Раненых отправили в госпиталь, убитых забрали ребята с 345-го, пообещав сделать всё по уму. А ещё через пару часов АН-12 нёс нашу группу в старинный город Кандагар...
* * *
...За три дня после возвращения с операции можно успеть переделать многое: отмыться, отпиться, отоспаться. Или подумать, к примеру. Лучшее место для этого - наша курилка, которую отгрохали "дембеля" ещё по осени 80-го. Широкая, добротная, вкруговую ящиками с песком обложена - одним словом, о смысле жизни хорошо поразмышлять как раз здесь. Смысл, в принципе, нехитрый - тельняшка. Знакомо: полоска тёмная, полоска светлая. Как наша жизнь: кончилась кровавая круговерть "боевых" - минута тёмная, сменилась белой.

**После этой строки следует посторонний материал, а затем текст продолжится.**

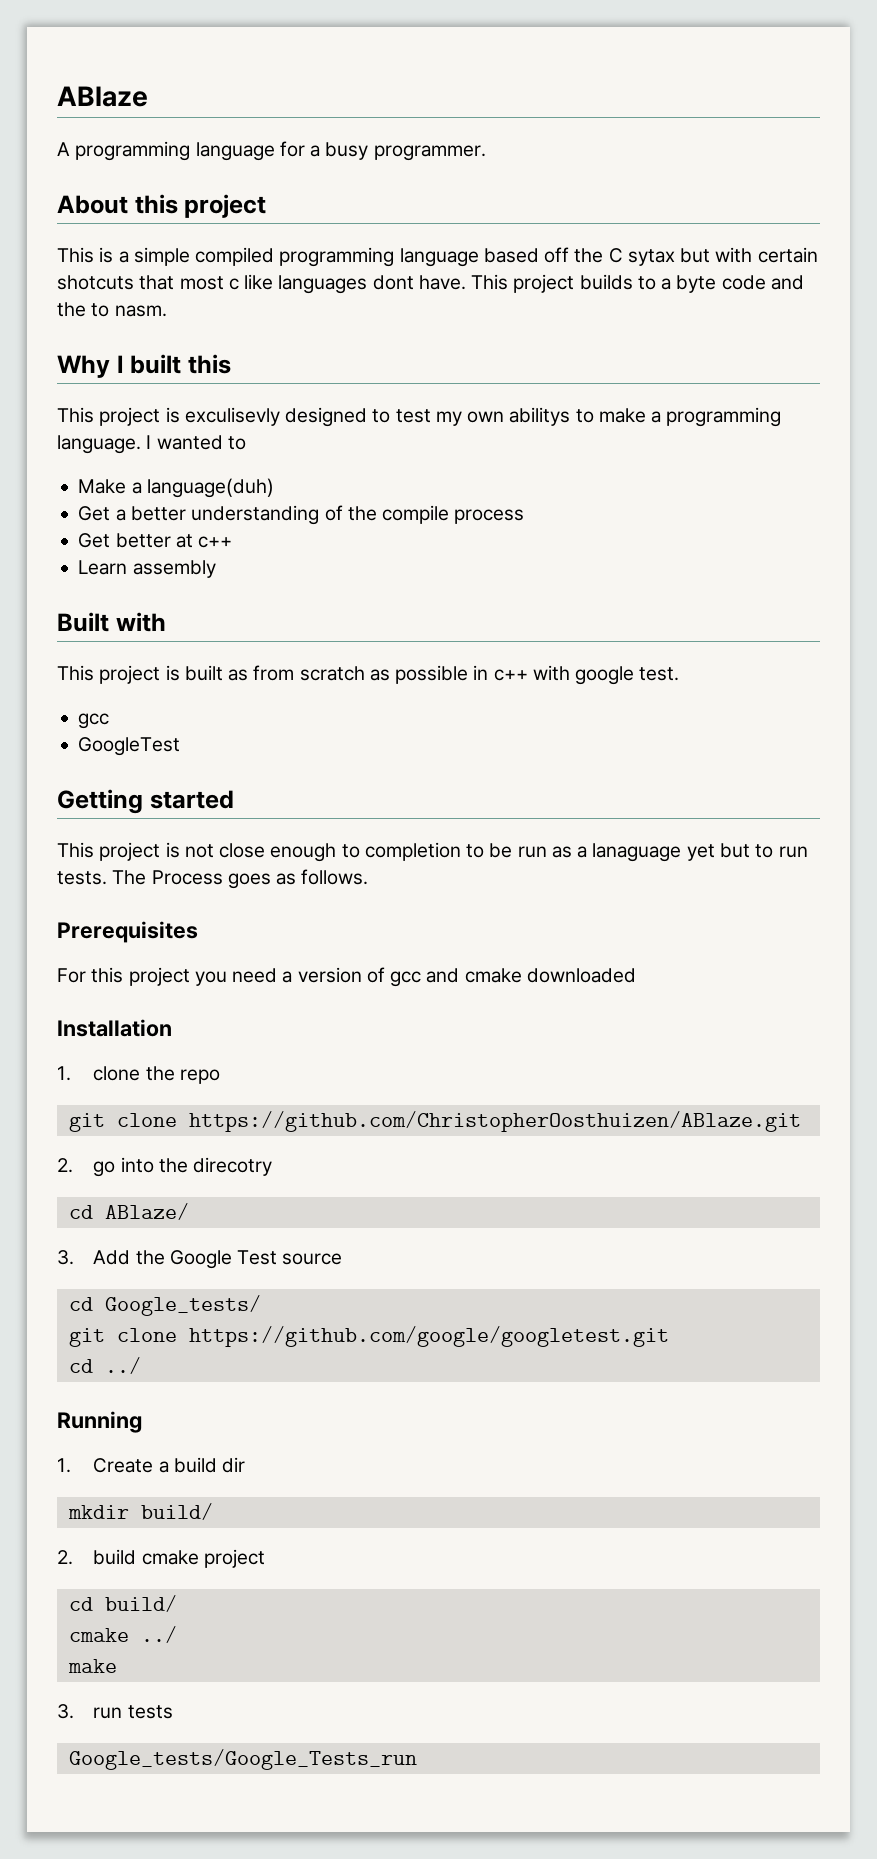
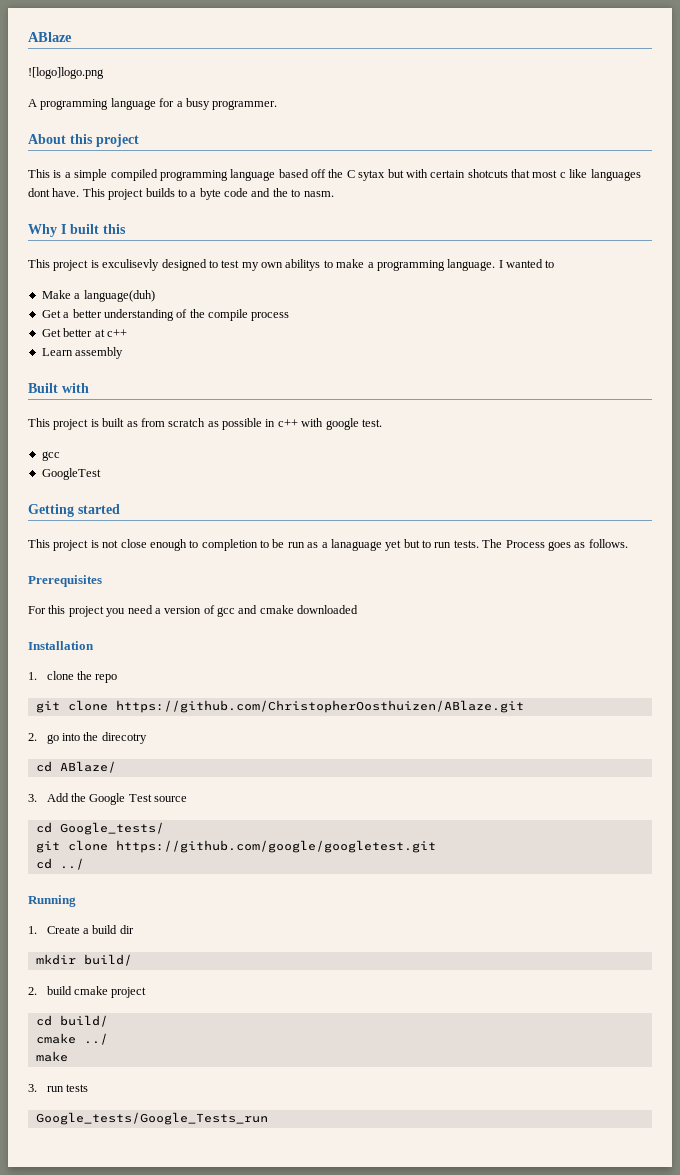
+ ![logo]logo.png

Отшваркались в бане, пообедали, выспались, вид божеский навели - всё, снова к тёмной готовься. Она уже близка, поэтому я никуда не тороплюсь, досмаливая вторую сигарету.
Дело в том, что каптёр Кушкалиев, к которому мне сейчас надо идти шкура. Можно ещё шакалюгой назвать - суть не изменится. Отслужив почти полтора года, он умудрился ни разу не попасть на "боевые". И это в нашем-то батальоне!.. Все наши отцы-командиры, правда, смотрели на это сквозь пальцы. И даже прапорщик Лямин, люто ненавидевший всякого рода "шлангов", обычно отделывался бурчанием - дескать, не трожь дерьмо...
Болтали, однако, что Кушкалиев "стучит" на всех подряд, поэтому и пользуется особым расположением "особистов". За пределы расположения каптёр выбирался только за продуктами, когда ожидалось приближение начальства, и плов, говорят, он умел готовить отменный. А ещё у Кушкалиева всегда можно раздобыть самогона или "дури", лишь бы имелись в наличии "чеки" или "зелень" - "афошки" каптёр категорически не признавал.